**PROBLEM**
From the entries that follow, report every line in which "background" occurs.
§ §
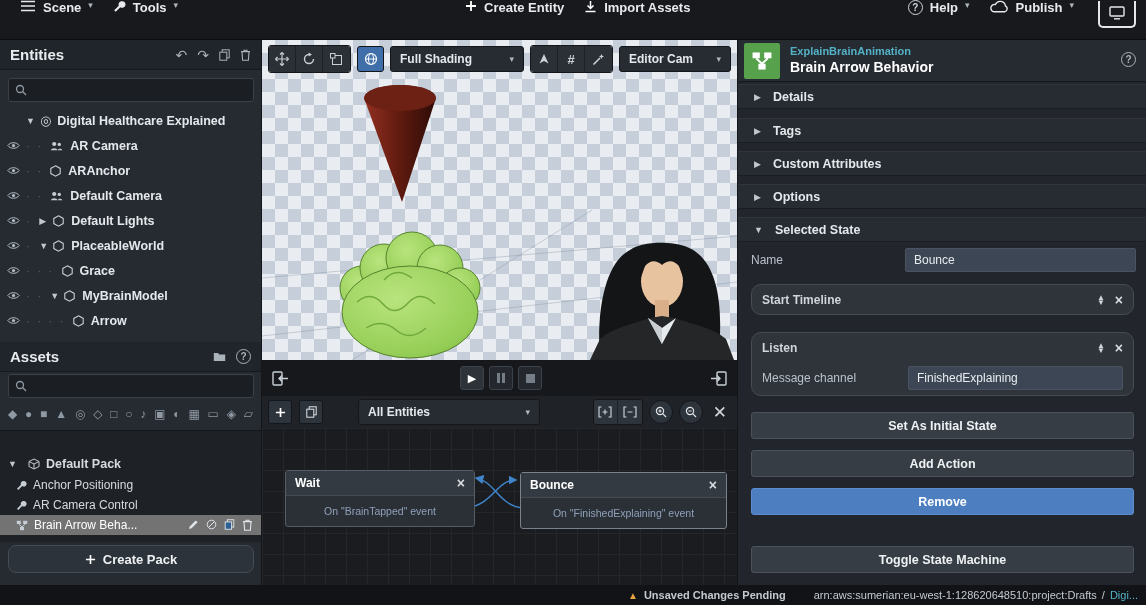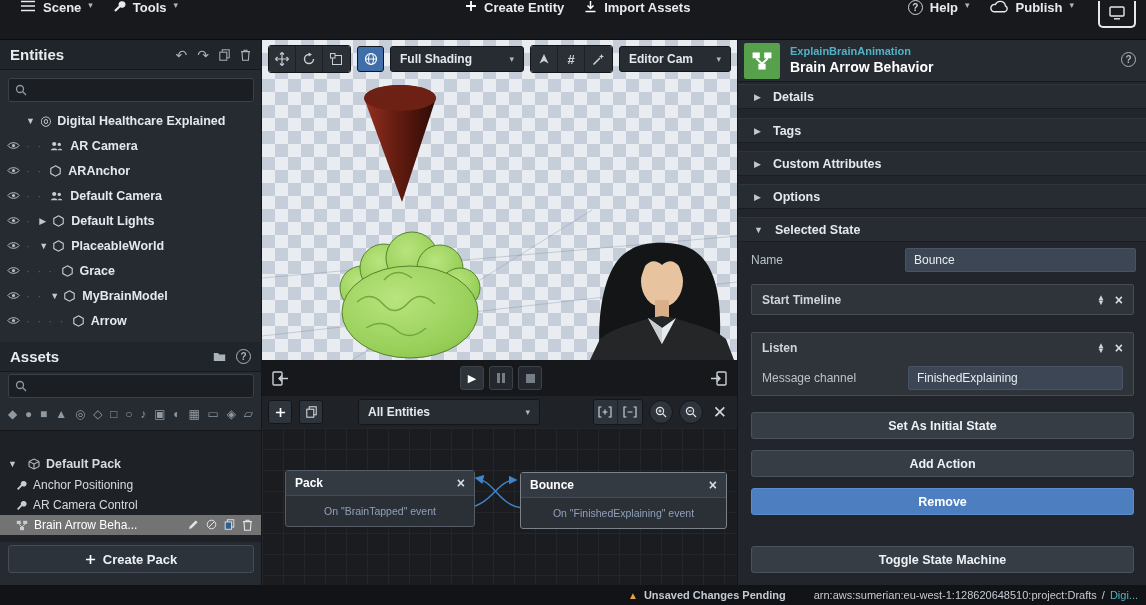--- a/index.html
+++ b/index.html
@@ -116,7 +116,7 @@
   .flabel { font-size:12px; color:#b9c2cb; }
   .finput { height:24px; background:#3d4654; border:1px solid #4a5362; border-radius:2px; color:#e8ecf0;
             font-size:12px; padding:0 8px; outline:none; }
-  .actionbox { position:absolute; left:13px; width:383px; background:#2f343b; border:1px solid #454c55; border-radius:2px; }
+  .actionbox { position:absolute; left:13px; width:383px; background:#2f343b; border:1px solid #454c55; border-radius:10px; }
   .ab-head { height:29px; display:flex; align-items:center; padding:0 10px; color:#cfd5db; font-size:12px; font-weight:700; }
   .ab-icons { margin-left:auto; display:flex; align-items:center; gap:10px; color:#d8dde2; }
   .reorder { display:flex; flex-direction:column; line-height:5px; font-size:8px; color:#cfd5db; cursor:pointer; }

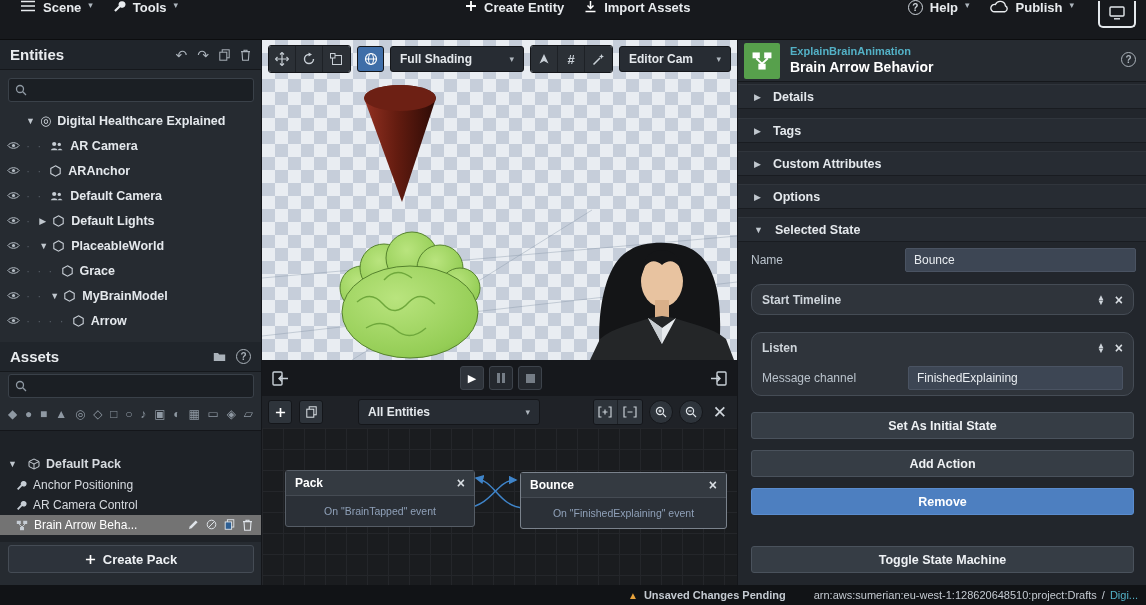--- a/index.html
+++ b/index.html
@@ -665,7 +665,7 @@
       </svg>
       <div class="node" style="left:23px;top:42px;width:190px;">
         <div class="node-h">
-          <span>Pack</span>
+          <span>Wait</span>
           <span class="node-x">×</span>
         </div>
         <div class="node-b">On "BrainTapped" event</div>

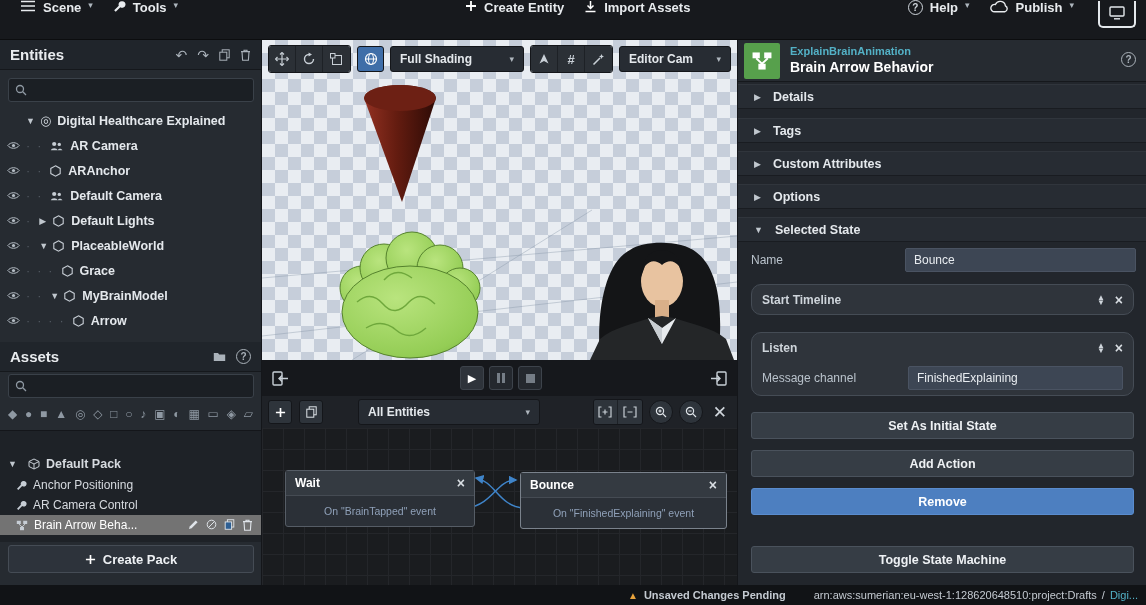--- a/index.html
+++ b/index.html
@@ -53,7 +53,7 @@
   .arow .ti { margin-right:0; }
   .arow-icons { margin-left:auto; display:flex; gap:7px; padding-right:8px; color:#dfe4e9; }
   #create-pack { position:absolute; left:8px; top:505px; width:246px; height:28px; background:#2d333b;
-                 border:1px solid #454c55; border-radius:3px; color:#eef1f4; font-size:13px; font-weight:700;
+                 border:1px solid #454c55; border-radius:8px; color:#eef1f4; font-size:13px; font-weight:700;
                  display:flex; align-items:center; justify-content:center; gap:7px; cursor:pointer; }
§ §
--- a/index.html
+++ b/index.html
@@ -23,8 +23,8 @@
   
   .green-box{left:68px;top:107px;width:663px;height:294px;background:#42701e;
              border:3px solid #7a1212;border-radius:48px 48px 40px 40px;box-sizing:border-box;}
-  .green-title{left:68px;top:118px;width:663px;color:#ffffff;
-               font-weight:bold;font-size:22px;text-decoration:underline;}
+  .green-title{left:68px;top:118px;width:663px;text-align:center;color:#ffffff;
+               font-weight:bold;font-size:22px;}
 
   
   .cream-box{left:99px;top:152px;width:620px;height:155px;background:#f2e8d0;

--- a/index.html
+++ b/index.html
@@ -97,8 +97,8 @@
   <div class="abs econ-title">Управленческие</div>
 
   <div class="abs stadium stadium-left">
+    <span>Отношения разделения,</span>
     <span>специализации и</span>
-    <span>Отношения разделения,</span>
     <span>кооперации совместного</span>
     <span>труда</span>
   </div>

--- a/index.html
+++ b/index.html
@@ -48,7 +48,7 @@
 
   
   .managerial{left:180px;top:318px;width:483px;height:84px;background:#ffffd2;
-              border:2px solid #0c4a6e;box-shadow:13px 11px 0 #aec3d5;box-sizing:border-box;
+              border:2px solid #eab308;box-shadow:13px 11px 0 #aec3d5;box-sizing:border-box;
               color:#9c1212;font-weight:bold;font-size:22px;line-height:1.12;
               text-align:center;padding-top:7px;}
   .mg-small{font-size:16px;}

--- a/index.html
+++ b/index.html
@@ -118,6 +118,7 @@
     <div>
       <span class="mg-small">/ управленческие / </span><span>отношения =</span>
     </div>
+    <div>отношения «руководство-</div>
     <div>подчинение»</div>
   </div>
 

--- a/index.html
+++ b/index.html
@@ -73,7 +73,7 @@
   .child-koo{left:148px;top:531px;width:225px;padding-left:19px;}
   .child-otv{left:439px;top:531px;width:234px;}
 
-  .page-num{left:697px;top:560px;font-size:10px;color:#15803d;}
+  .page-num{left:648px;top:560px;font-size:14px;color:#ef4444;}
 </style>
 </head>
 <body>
§ §
**WRITTEN SOLUTION**
   .finput { height:24px; background:#3d4654; border:1px solid #4a5362; border-radius:2px; color:#e8ecf0;
-  .actionbox { position:absolute; left:13px; width:383px; background:#2f343b; border:1px solid #454c55; border-radius:2px; }
+  .actionbox { position:absolute; left:13px; width:383px; background:#2f343b; border:1px solid #454c55; border-radius:10px; }
   #create-pack { position:absolute; left:8px; top:505px; width:246px; height:28px; background:#2d333b;
   .green-box{left:68px;top:107px;width:663px;height:294px;background:#42701e;
   .cream-box{left:99px;top:152px;width:620px;height:155px;background:#f2e8d0;
   .managerial{left:180px;top:318px;width:483px;height:84px;background:#ffffd2;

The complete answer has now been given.